Give the listing again exactly, omitting its images.

- **Source data**
----------

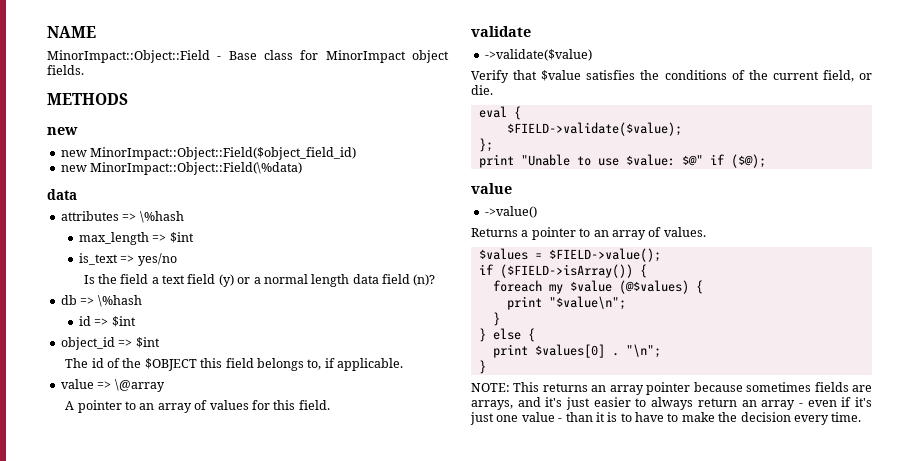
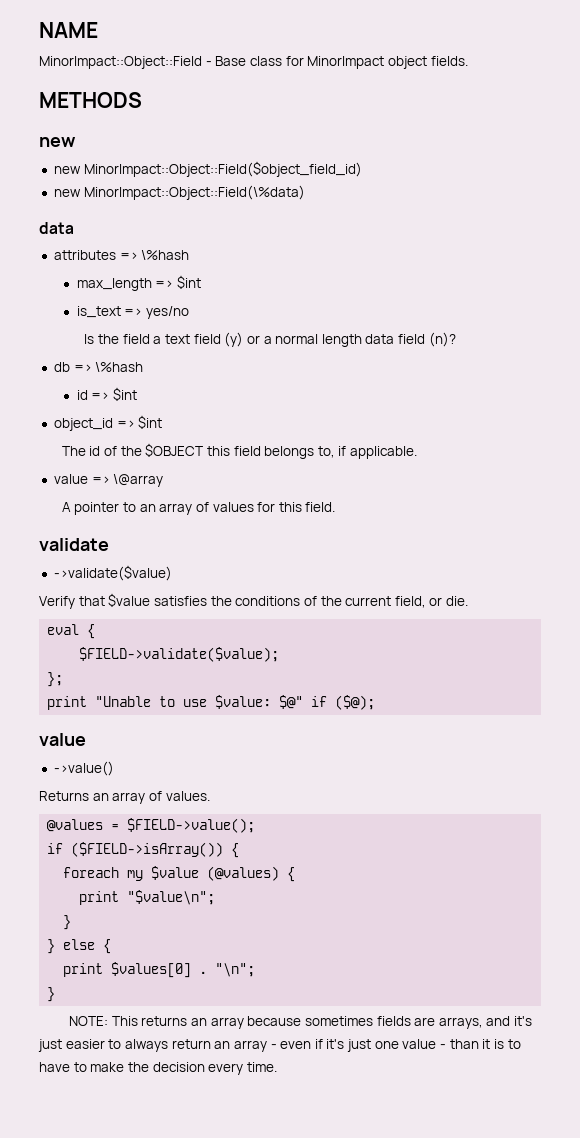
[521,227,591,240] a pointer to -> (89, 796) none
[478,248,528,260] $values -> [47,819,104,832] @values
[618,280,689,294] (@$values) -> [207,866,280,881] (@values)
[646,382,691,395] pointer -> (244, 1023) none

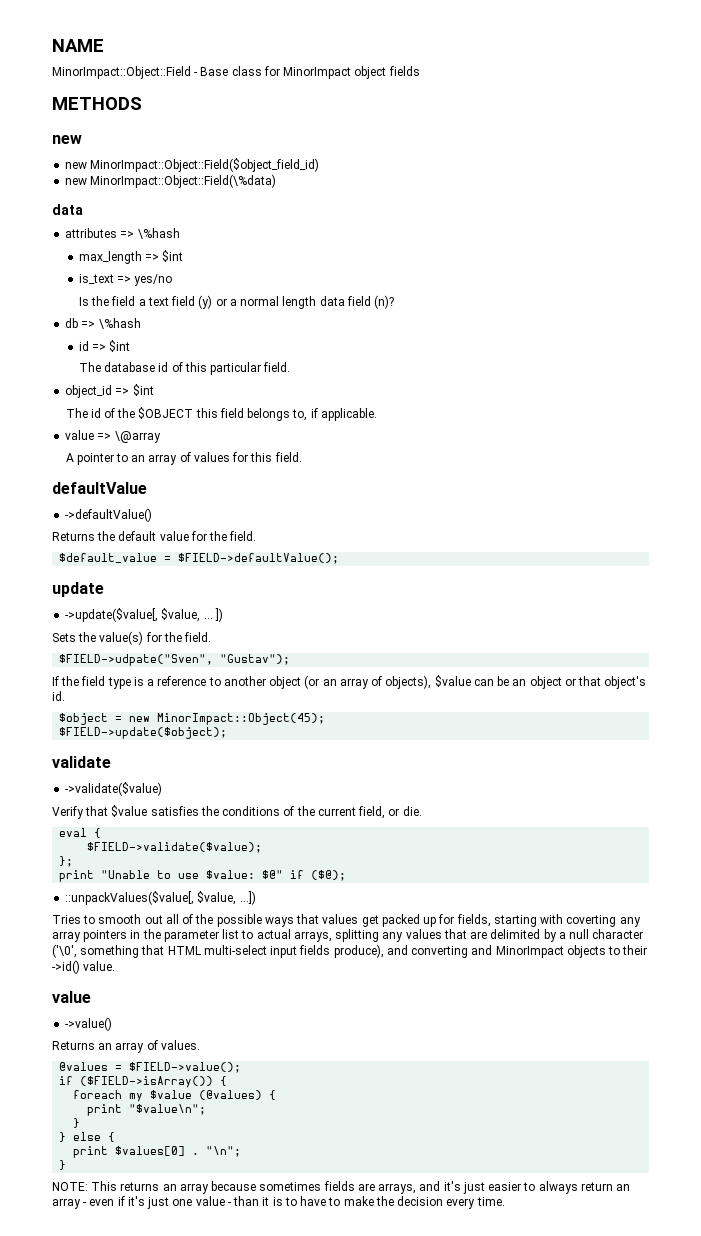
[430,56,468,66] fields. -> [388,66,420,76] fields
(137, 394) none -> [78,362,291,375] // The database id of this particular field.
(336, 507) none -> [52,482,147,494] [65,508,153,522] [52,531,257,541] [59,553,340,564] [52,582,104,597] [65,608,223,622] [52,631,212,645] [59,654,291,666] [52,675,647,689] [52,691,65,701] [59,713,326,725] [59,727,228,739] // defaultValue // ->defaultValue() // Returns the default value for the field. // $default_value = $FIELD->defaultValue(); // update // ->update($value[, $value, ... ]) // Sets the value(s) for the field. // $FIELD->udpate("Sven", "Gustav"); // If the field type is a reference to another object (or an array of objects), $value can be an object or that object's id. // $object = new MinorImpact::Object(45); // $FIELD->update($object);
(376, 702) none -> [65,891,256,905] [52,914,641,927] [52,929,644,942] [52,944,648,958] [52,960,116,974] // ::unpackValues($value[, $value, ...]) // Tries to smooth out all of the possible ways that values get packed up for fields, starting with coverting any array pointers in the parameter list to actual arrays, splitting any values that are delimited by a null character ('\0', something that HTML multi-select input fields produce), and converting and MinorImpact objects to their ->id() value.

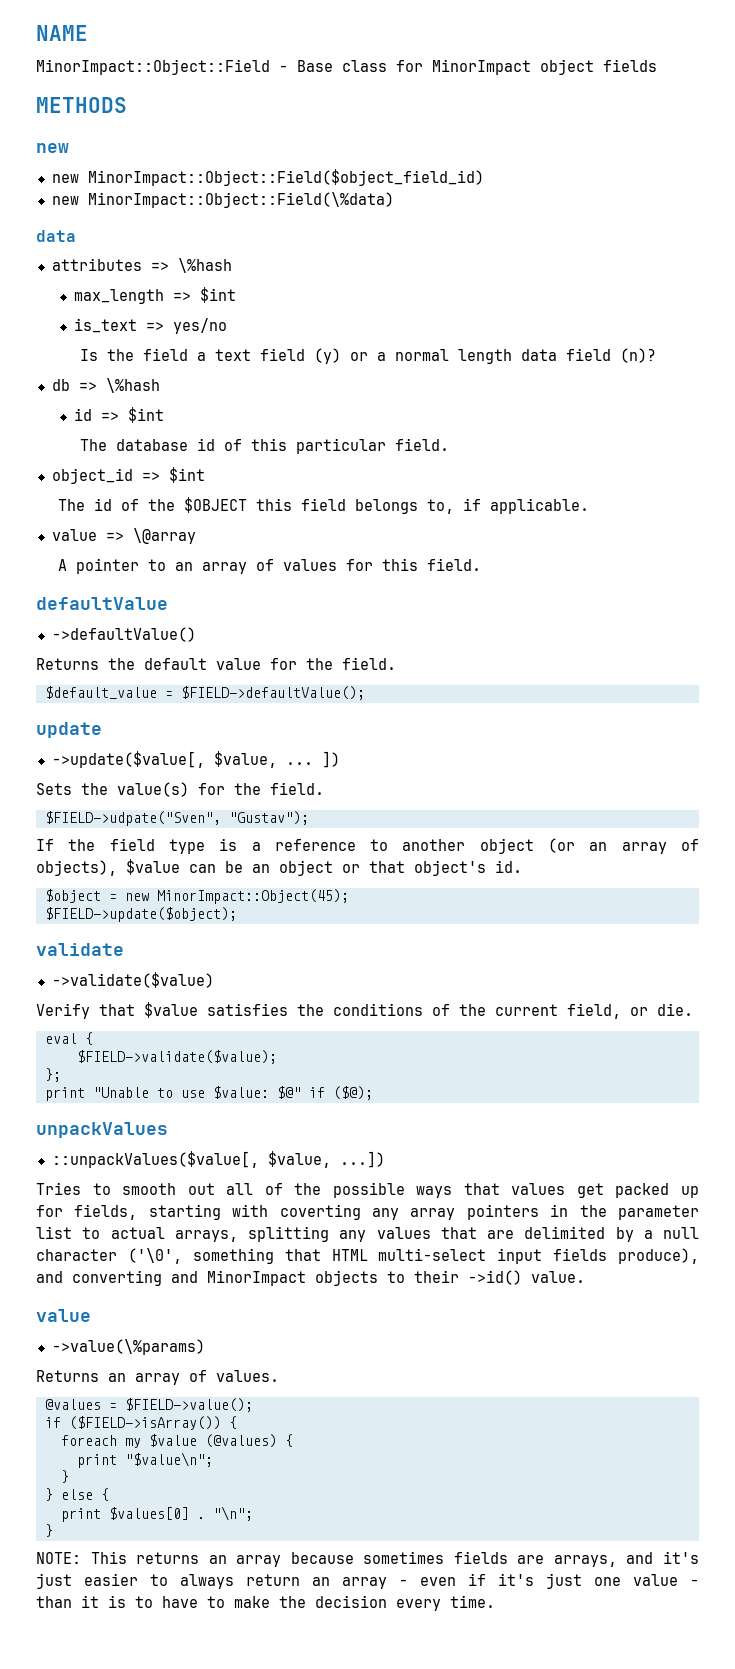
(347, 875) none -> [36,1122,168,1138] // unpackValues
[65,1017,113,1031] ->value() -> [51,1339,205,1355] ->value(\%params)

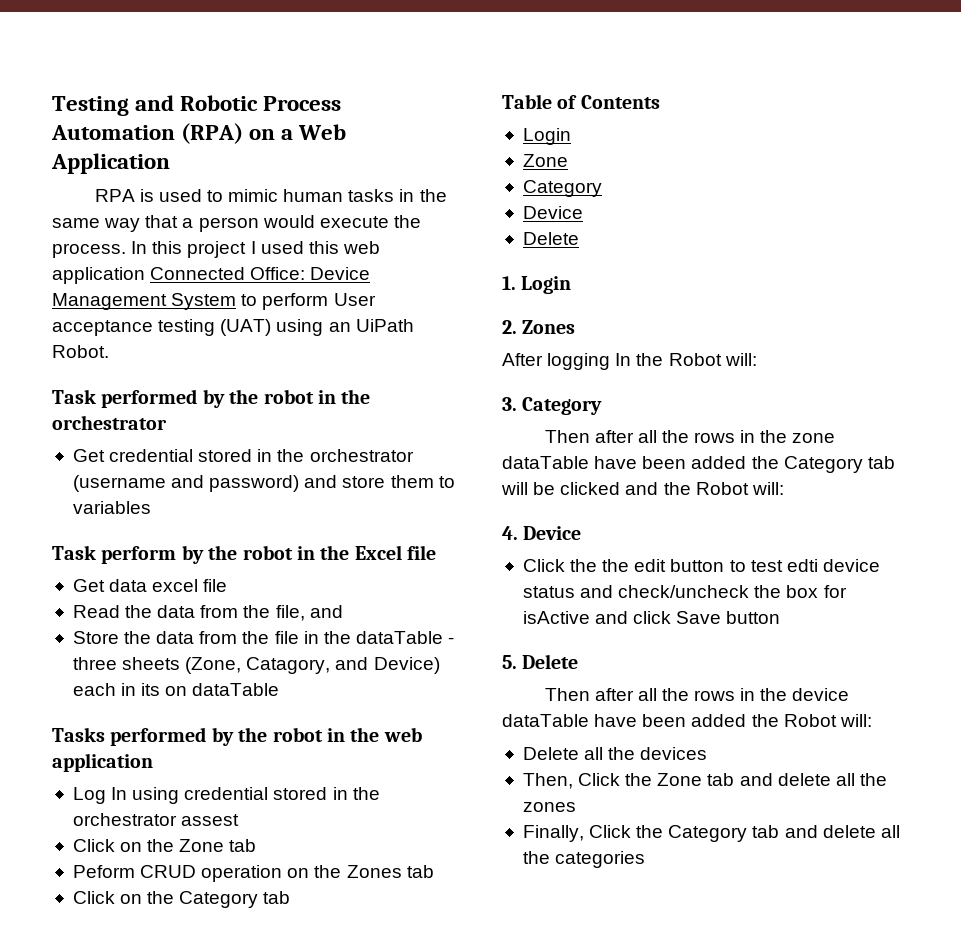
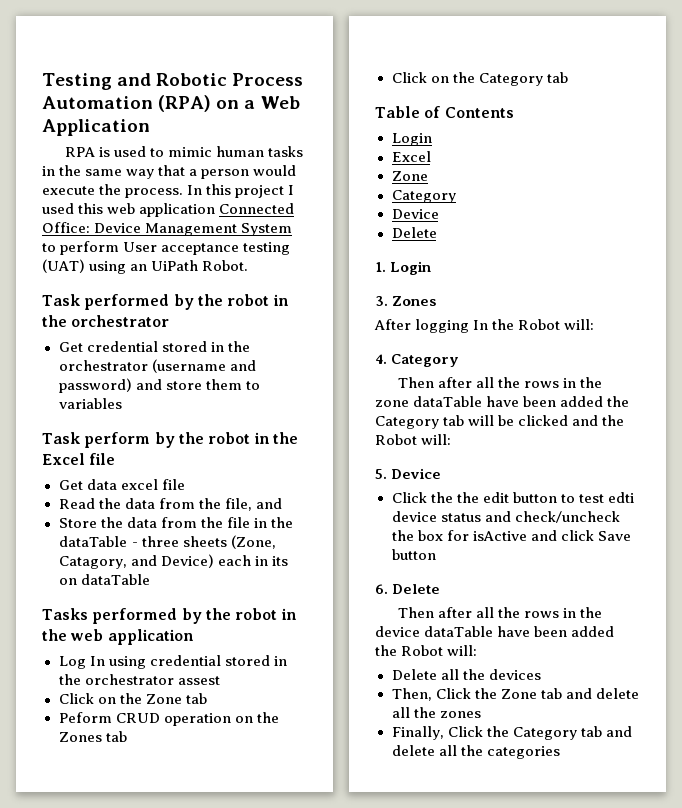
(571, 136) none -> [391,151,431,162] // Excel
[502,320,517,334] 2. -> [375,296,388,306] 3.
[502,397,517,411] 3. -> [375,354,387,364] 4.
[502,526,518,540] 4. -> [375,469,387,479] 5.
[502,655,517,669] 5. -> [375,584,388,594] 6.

----------

- **Solved exercise**
[521,227,591,240] a pointer to -> (89, 796) none
[478,248,528,260] $values -> [47,819,104,832] @values
[618,280,689,294] (@$values) -> [207,866,280,881] (@values)
[646,382,691,395] pointer -> (244, 1023) none

[430,56,468,66] fields. -> [388,66,420,76] fields
(137, 394) none -> [78,362,291,375] // The database id of this particular field.
(336, 507) none -> [52,482,147,494] [65,508,153,522] [52,531,257,541] [59,553,340,564] [52,582,104,597] [65,608,223,622] [52,631,212,645] [59,654,291,666] [52,675,647,689] [52,691,65,701] [59,713,326,725] [59,727,228,739] // defaultValue // ->defaultValue() // Returns the default value for the field. // $default_value = $FIELD->defaultValue(); // update // ->update($value[, $value, ... ]) // Sets the value(s) for the field. // $FIELD->udpate("Sven", "Gustav"); // If the field type is a reference to another object (or an array of objects), $value can be an object or that object's id. // $object = new MinorImpact::Object(45); // $FIELD->update($object);
(376, 702) none -> [65,891,256,905] [52,914,641,927] [52,929,644,942] [52,944,648,958] [52,960,116,974] // ::unpackValues($value[, $value, ...]) // Tries to smooth out all of the possible ways that values get packed up for fields, starting with coverting any array pointers in the parameter list to actual arrays, splitting any values that are delimited by a null character ('\0', something that HTML multi-select input fields produce), and converting and MinorImpact objects to their ->id() value.

(347, 875) none -> [36,1122,168,1138] // unpackValues
[65,1017,113,1031] ->value() -> [51,1339,205,1355] ->value(\%params)

(571, 136) none -> [391,151,431,162] // Excel
[502,320,517,334] 2. -> [375,296,388,306] 3.
[502,397,517,411] 3. -> [375,354,387,364] 4.
[502,526,518,540] 4. -> [375,469,387,479] 5.
[502,655,517,669] 5. -> [375,584,388,594] 6.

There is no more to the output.